_ASSIGNMENT_:
Copy verbatim the span of lines beginning at the line that contains "Full memory foam" and ending with the final line of the data. Exclude pictures from the copy.

_RECORD SET_:
********************

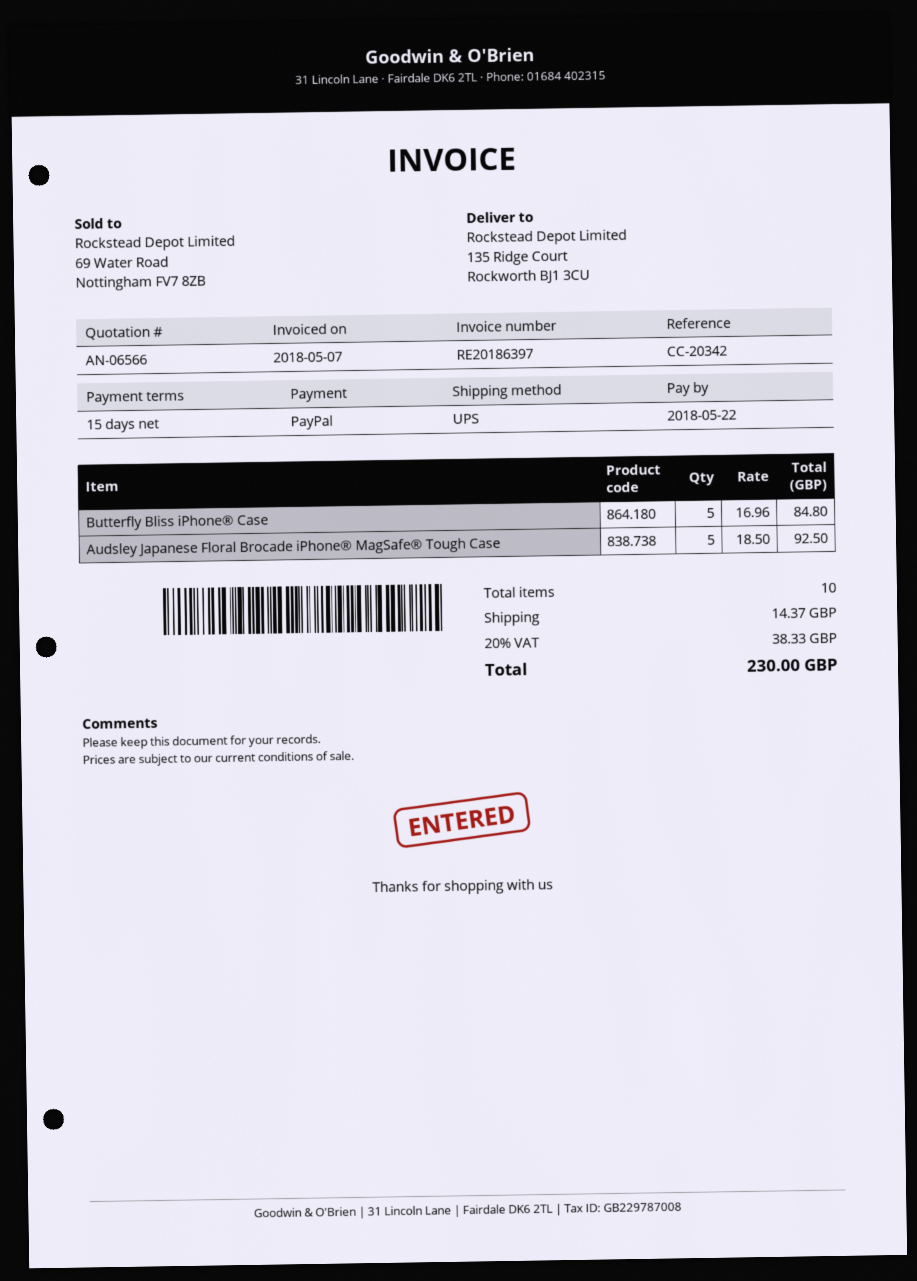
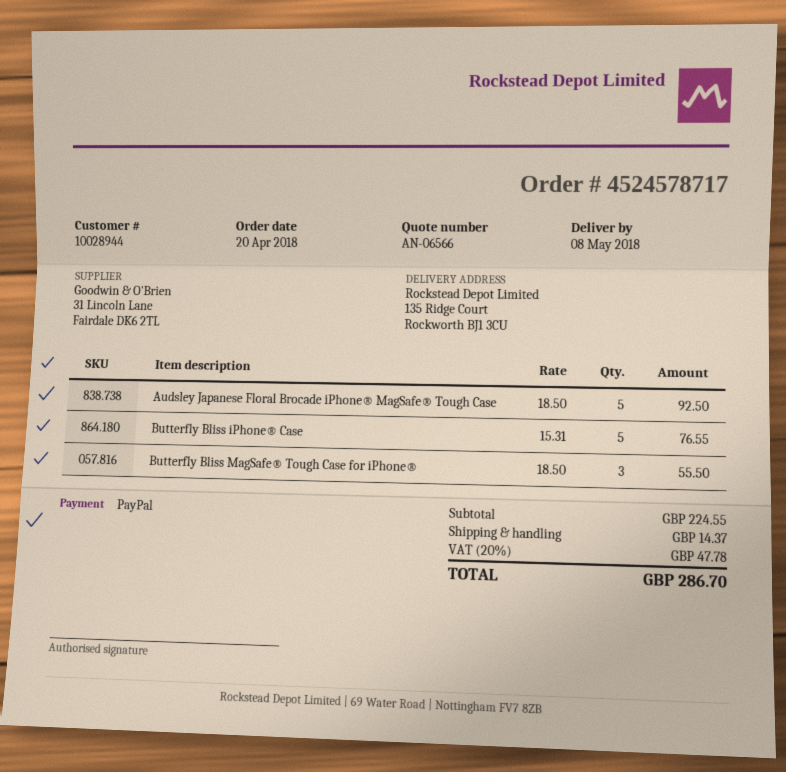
Butterfly Bliss iPhone® Case: 5 x 16.96 = 84.80 -> 5 x 15.31 = 76.55
Butterfly Bliss MagSafe® Tough Case for iPhone®: none -> 3 x 18.50 = 55.50
tax: 20% = 38.33 -> 20% = 47.78
total: 230.00 -> 286.70

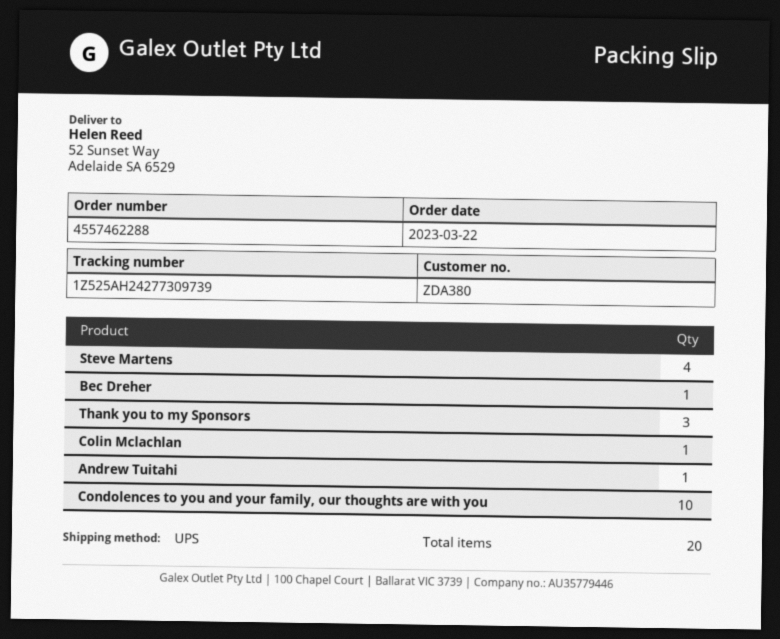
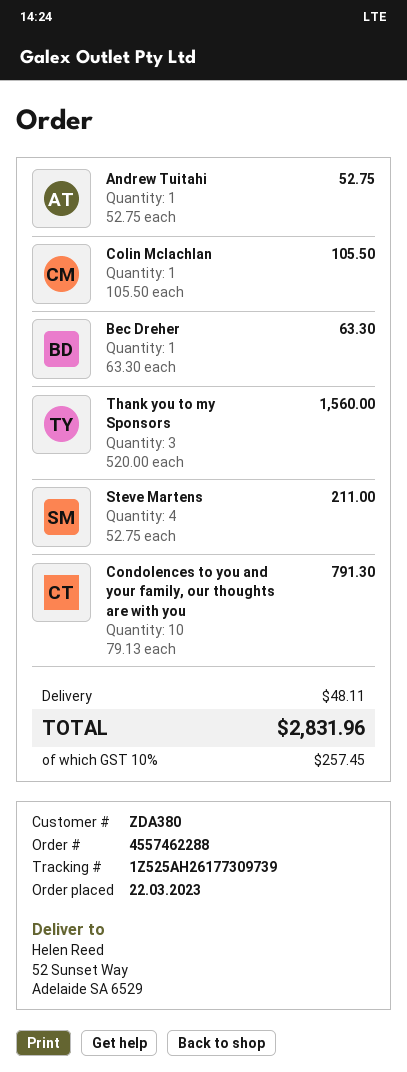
tracking number: 1Z525AH24277309739 -> 1Z525AH26177309739

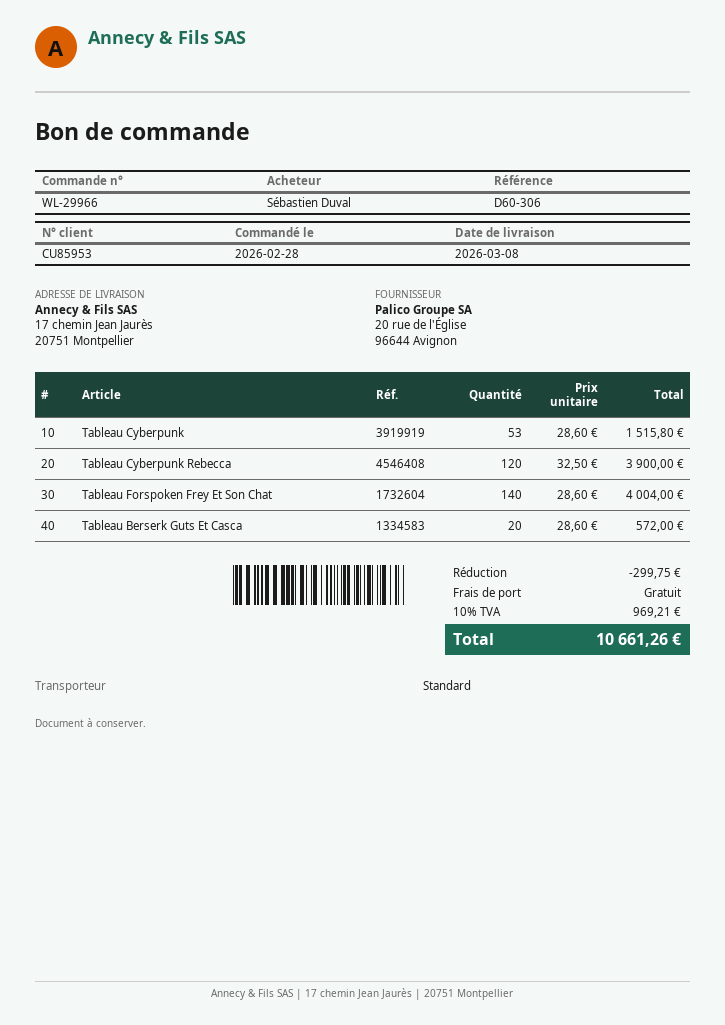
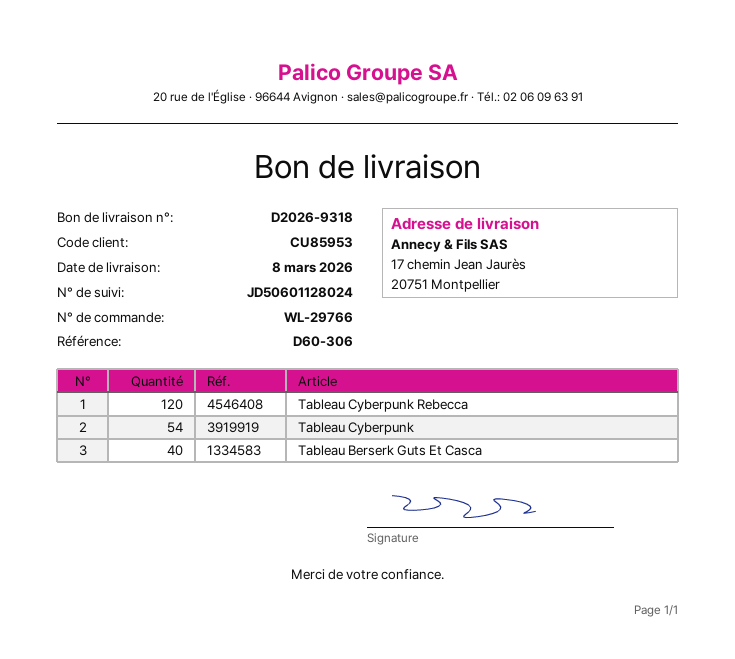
order number: WL-29966 -> WL-29766
Tableau Cyberpunk: 53 -> 54
Tableau Forspoken Frey Et Son Chat: 140 -> none
Tableau Berserk Guts Et Casca: 20 -> 40

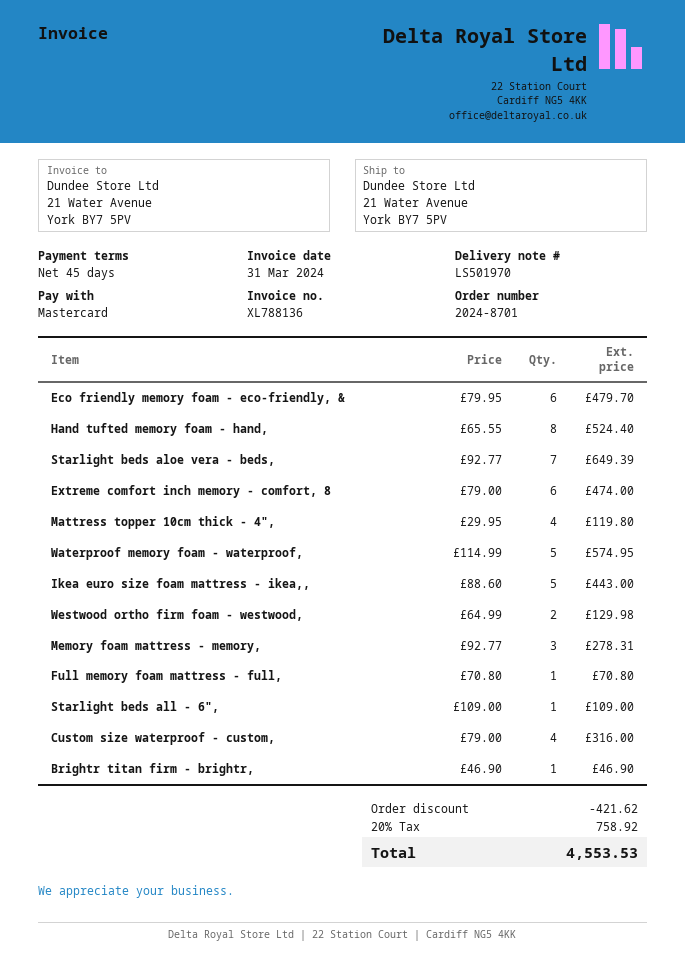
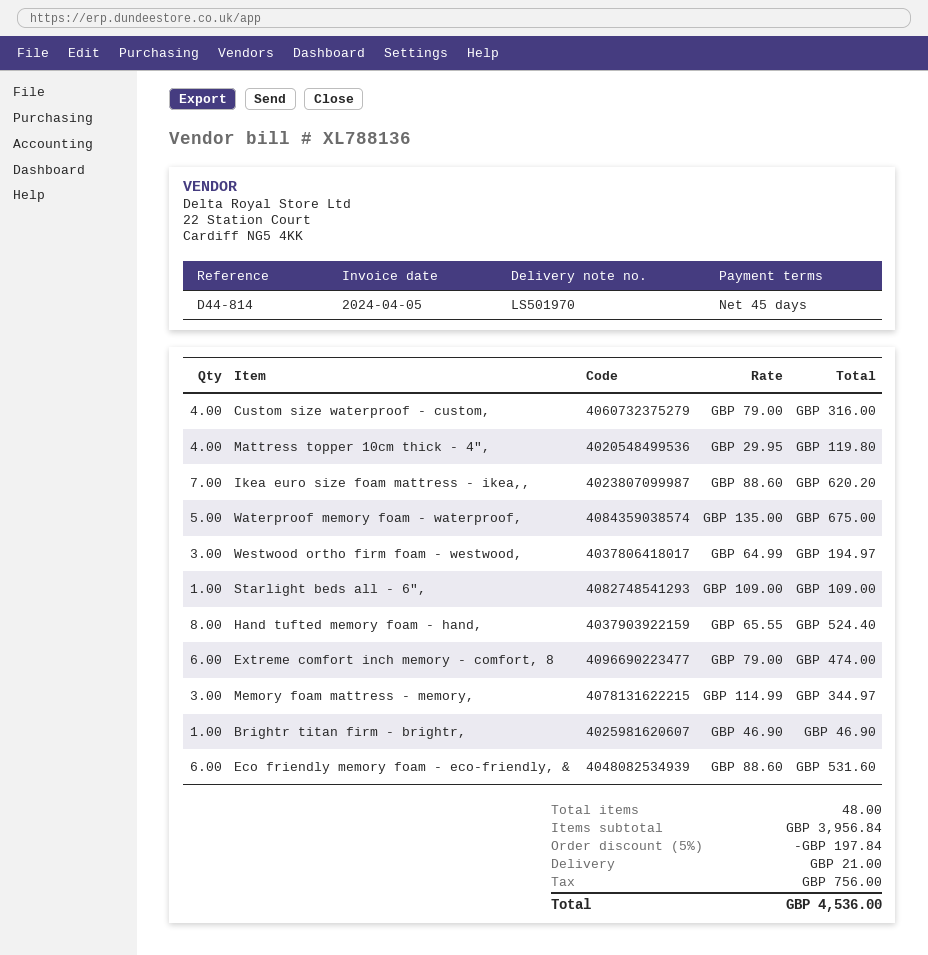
invoice date: 2024-03-31 -> 2024-04-05
Eco friendly memory foam - eco-friendly, &: 6 x 79.95 = 479.70 -> 6 x 88.60 = 531.60
Starlight beds aloe vera - beds,: 7 x 92.77 = 649.39 -> none
Waterproof memory foam - waterproof,: 5 x 114.99 = 574.95 -> 5 x 135.00 = 675.00
Ikea euro size foam mattress - ikea,,: 5 x 88.60 = 443.00 -> 7 x 88.60 = 620.20
Westwood ortho firm foam - westwood,: 2 x 64.99 = 129.98 -> 3 x 64.99 = 194.97
Memory foam mattress - memory,: 3 x 92.77 = 278.31 -> 3 x 114.99 = 344.97
Full memory foam mattress - full,: 1 x 70.80 = 70.80 -> none
discount: 421.62 -> 197.84
shipping: none -> 21.00
tax: 758.92 -> 756.00
total: 4553.53 -> 4536.00

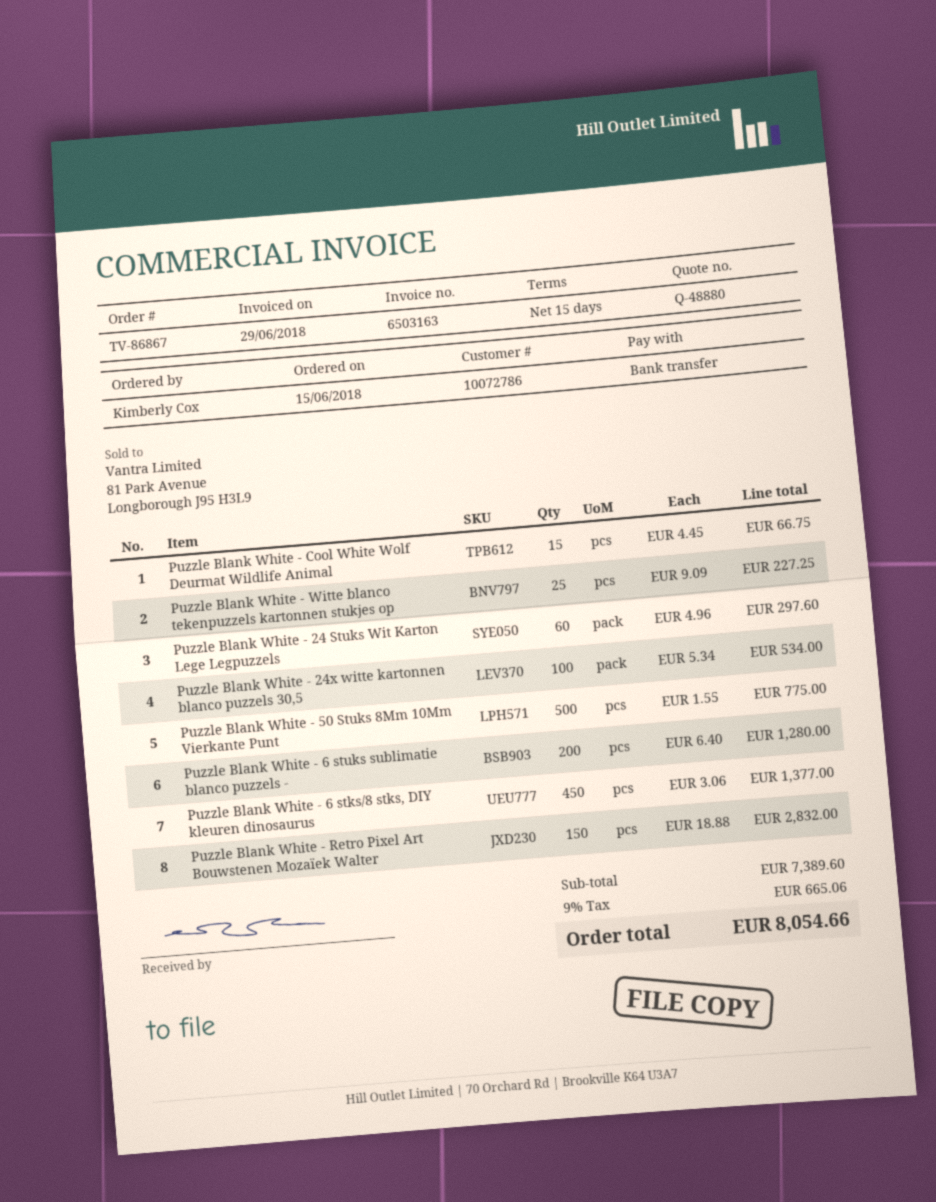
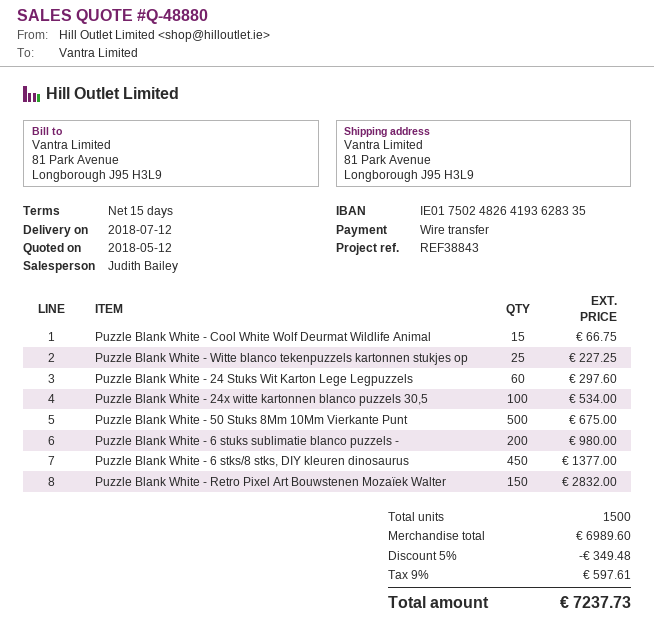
Puzzle Blank White - 50 Stuks 8Mm 10Mm Vierkante Punt: 500 for 775.00 -> 500 for 675.00
Puzzle Blank White - 6 stuks sublimatie blanco puzzels -: 200 for 1280.00 -> 200 for 980.00
subtotal: 7389.60 -> 6989.60
discount: none -> 5% = 349.48
tax: 9% = 665.06 -> 9% = 597.61
total: 8054.66 -> 7237.73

********************

_REPLY_:
Full memory foam mattress - full,: 1 x 70.80 = 70.80 -> none
discount: 421.62 -> 197.84
shipping: none -> 21.00
tax: 758.92 -> 756.00
total: 4553.53 -> 4536.00

Puzzle Blank White - 50 Stuks 8Mm 10Mm Vierkante Punt: 500 for 775.00 -> 500 for 675.00
Puzzle Blank White - 6 stuks sublimatie blanco puzzels -: 200 for 1280.00 -> 200 for 980.00
subtotal: 7389.60 -> 6989.60
discount: none -> 5% = 349.48
tax: 9% = 665.06 -> 9% = 597.61
total: 8054.66 -> 7237.73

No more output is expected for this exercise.